仮想コンピュータのレプリケーション

レプリケーションは、VMware ESXi仮想コンピュータでのみ可能です。

レプリケーションは、仮想コンピュータの厳密なコピー(レプリカ)を作成し、そのレプリカと元のコンピュータの同期を維持するプロセスです。重要な仮想コンピュータのレプリケーションにより、このコンピュータのコピーをいつでも開始できる状態で維持できます。

レプリケーションは、手動でまたは指定したスケジュールに従って開始できます。最初のレプリケーションはフル(コンピュータ全体をコピー)で実行されます。以後のレプリケーションは、このオプションが無効にされていない限り、すべて増分に対して [Changed Block Tracking] を使用して実行されます。

レプリケーションとバックアップ

スケジュール設定によるバックアップと異なり、レプリカは仮想コンピュータの最新状態のみを維持します。

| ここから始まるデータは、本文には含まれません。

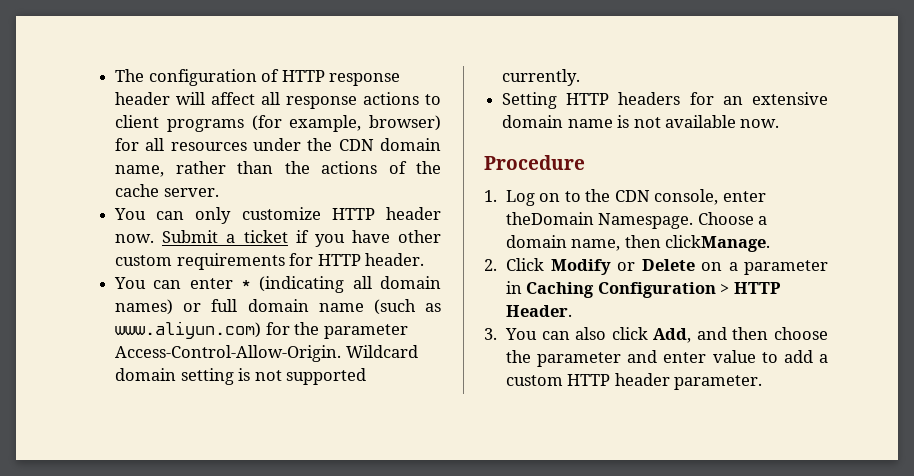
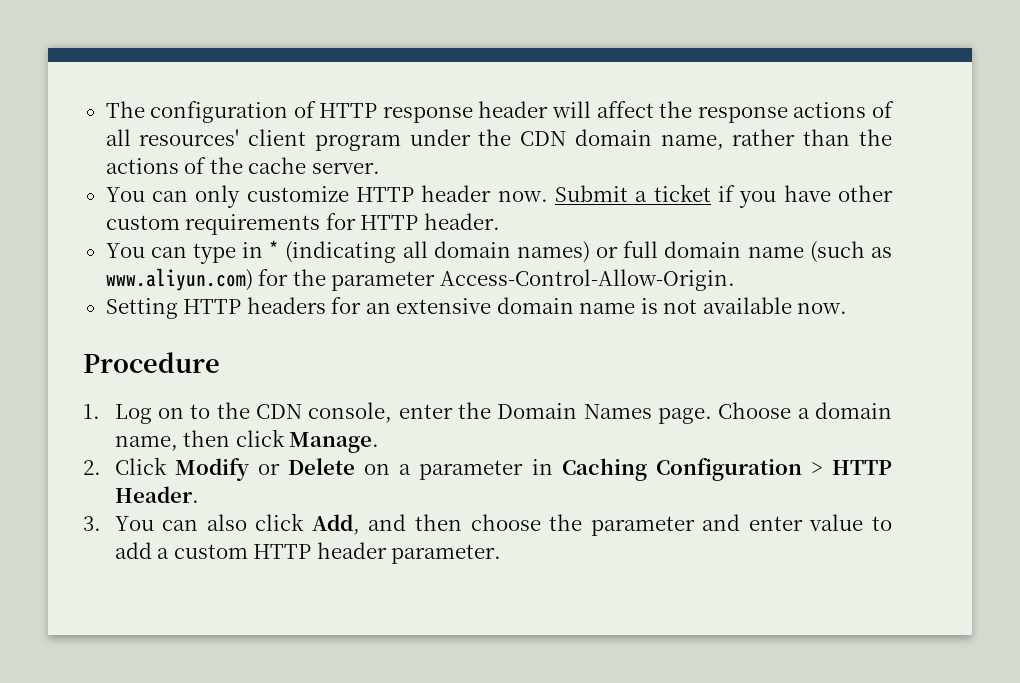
[261,92,281,105] all -> [659,101,693,118] the
[425,94,441,105] [115,115,442,132] [115,138,247,151] to client programs (for example, browser) for all resources -> [872,101,895,118] [105,129,401,151] of all resources' client program
[189,278,233,289] enter -> [192,242,264,264] type in
[345,345,418,358] [115,368,366,385] [502,69,581,86] Wildcard domain setting is not supported currently. -> (735, 280) none
[506,212,694,229] theDomain Namespage. -> [457,402,712,424] the Domain Names page.
[665,235,771,252] clickManage. -> [235,429,380,453] click Manage.

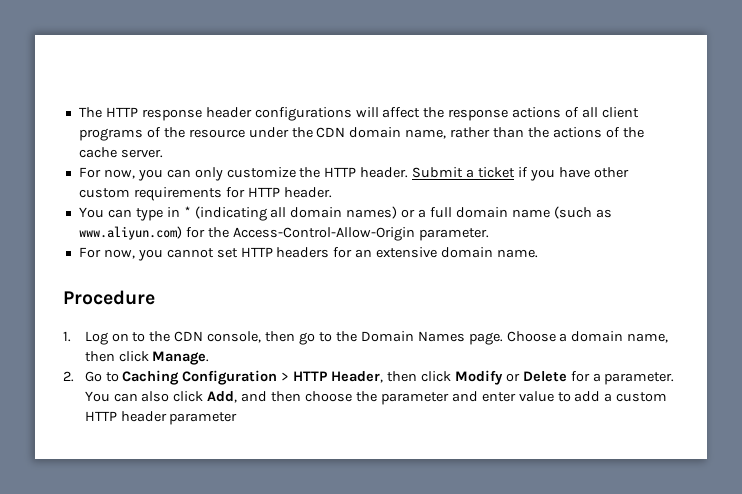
[150,101,316,123] configuration of -> (102, 112) none
(549, 109) none -> [254,107,352,121] configurations
[139,129,401,151] resources' client program -> [601,107,639,118] [78,127,245,141] client programs of the resource
[105,185,548,208] You can only customize HTTP header now. -> [78,167,409,181] For now, you can only customize the HTTP header.
(619, 252) none -> [418,209,427,218] a
[331,269,735,291] [105,298,178,319] parameter Access-Control-Allow-Origin. // Setting -> [232,227,489,241] [78,247,238,261] Access-Control-Allow-Origin parameter. // For now, you cannot set
[579,297,848,314] name is not available now. -> [497,249,539,258] name.
[398,404,453,419] enter -> [265,331,332,345] then go to
[114,457,892,481] [114,486,199,503] [83,516,101,531] Click Modify or Delete on a parameter in Caching Configuration > HTTP Header. // 3. -> [84,370,675,385] Go to Caching Configuration > HTTP Header, then click Modify or Delete for a parameter.
[391,544,502,564] parameter. -> [169,412,238,425] parameter

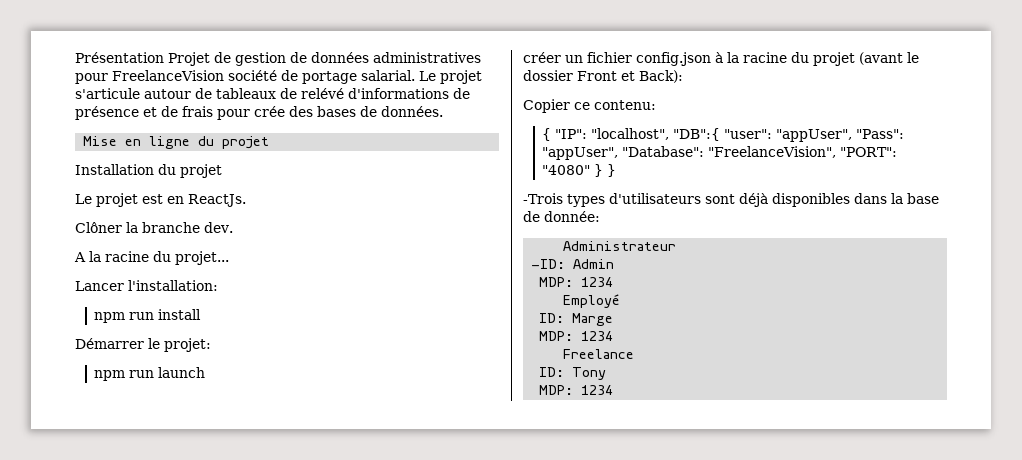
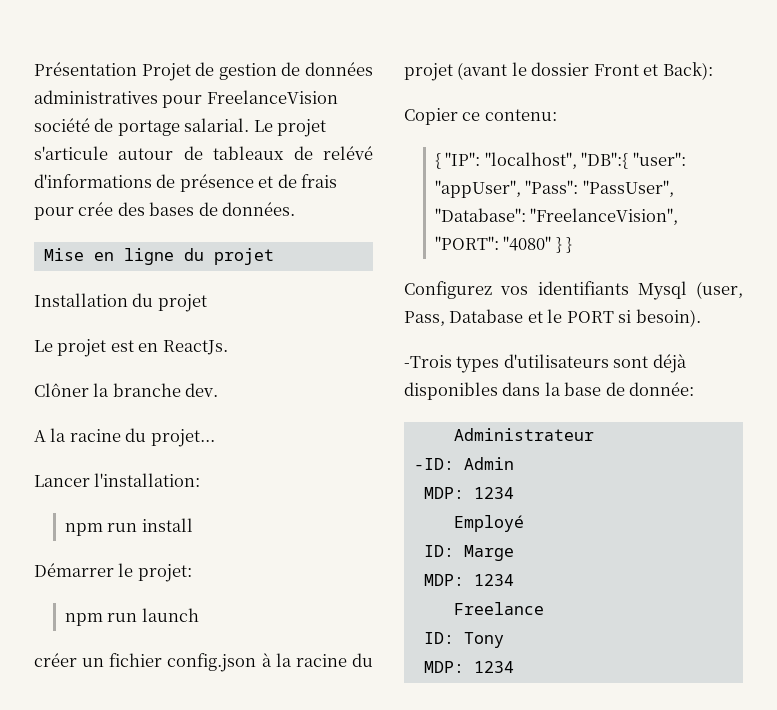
[542,147,619,160] "appUser", -> [582,180,674,197] "PassUser",
(617, 170) none -> [404,281,743,300] [404,309,701,327] // Configurez vos identifiants Mysql (user, Pass, Database et le PORT si besoin).

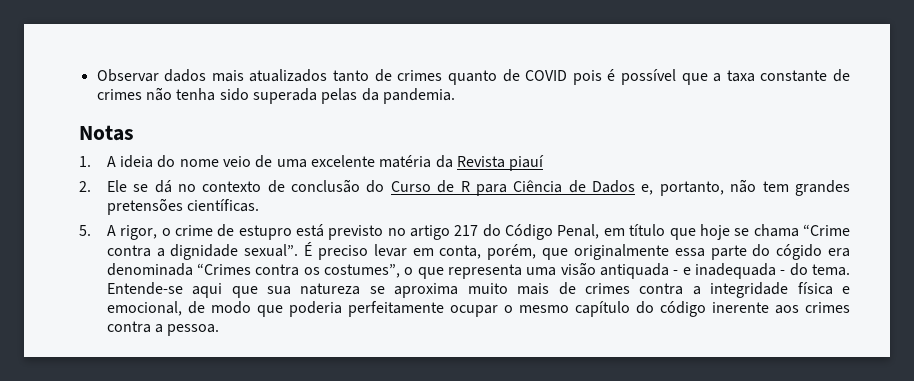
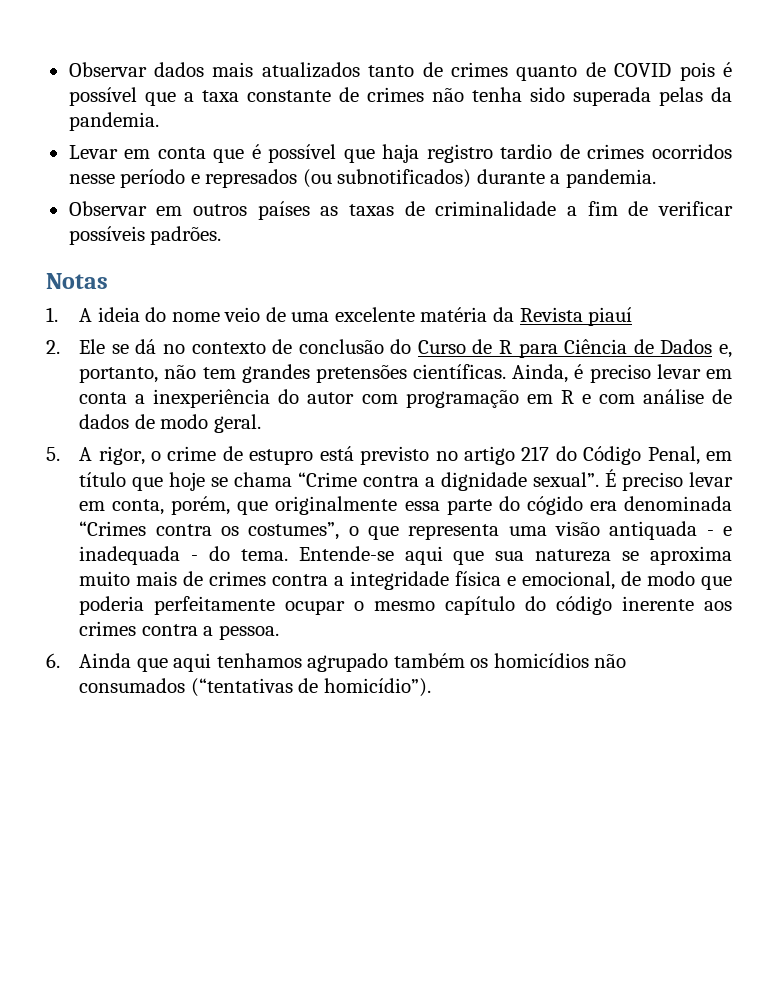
(455, 96) none -> [68,144,733,163] [68,169,656,188] [68,201,733,220] [68,226,222,245] // Levar em conta que é possível que haja registro tardio de crimes ocorridos nesse período e represados (ou subnotificados) durante a pandemia. // Observar em outros países as taxas de criminalidade a fim de verificar possíveis padrões.
(260, 205) none -> [512,364,732,383] [79,389,733,408] [79,414,261,433] Ainda, é preciso levar em conta a inexperiência do autor com programação em R e com análise de dados de modo geral.
(220, 330) none -> [46,653,627,672] [79,678,431,697] // 6. Ainda que aqui tenhamos agrupado também os homicídios não consumados (“tentativas de homicídio”).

バックアップは比較的安価なストレージで維持できるのに対し、レプリカはデータストアのスペースを消費します。

ただし、レプリカの電源をオンにするための所要時間は、復元するよりもはるかに短く、仮想コンピュータをバックアップから実行するための所要時間と比べても短くなります。電源がオンになると、レプリカはバックアップから実行するVMよりも高速で機能し、VMwareエージェントをロードしません。

使用例

  • リモートサイトへの仮想マシンのレプリケーション。

    プライマリサイトからセカンダリサイトに仮想コンピュータのクローンを作成することにより、レプリケーションを作成します。データセンターの一部または全部に障害が発生しても、このレプリケーションを使用して作業を継続できます。セカンダリサイトの設置施設は、通常、環境、インフラストラクチャなど、プライマリサイトの障害発生原因の影響を受けにくい、地理的に離れた場所に設置されます。

  • 同じサイト内での仮想マシンのレプリケーション(ホスト間やデータストア間)。

    オンサイトレプリケーションは可用性を高め、災害復旧のシナリオを成立させるために使用されます。

レプリカの用途

  • レプリカのテスト

    テストのためにレプリカの電源をオンにします。vSphereクライアントなどのツールを使用して、レプリカが正しく機能することを確認します。テストの進行中は、レプリケーションは一時停止されます。

  • レプリカへのフェールオーバー

    フェールオーバーは元の仮想コンピュータからレプリカへのシステムの移行です。フェールオーバーの進行中は、レプリケーションは一時停止されます。

  • レプリカのバックアップ

    バックアップとレプリケーションの両方で仮想ディスクへのアクセスが必要となり、仮想コンピュータが実行しているホストのパフォーマンスに影響します。仮想コンピュータのレプリカとバックアップの両方が必要でも、本番ホストに余計な負荷をかけないようにするには、コンピュータのレプリケーション先を別のホストにし、レプリカのバックアップを設定します。

制限事項

  • 以下のタイプの仮想コンピュータはレプリケーションができません。

    • ESXi 5.5以前で実行しているFault Toleranceが設定されたコンピュータ
    • バックアップから実行しているコンピュータ
    • 仮想コンピュータのレプリカ
  • ESXiホストにネットワークインターフェイスカード(NIC)を追加したり、NICを取り外したりするなどのハードウェアの変更により、ホストの内部IDが変更されます。この変更は、VMのレプリケーション計画に影響します。このような変更後は、ESXiホストがレプリケーション元またはレプリケーション先として選択されている VMレプリケーション計画を再作成する必要があります。再作成しなかった場合、そのVMレプリケーション計画は失敗します。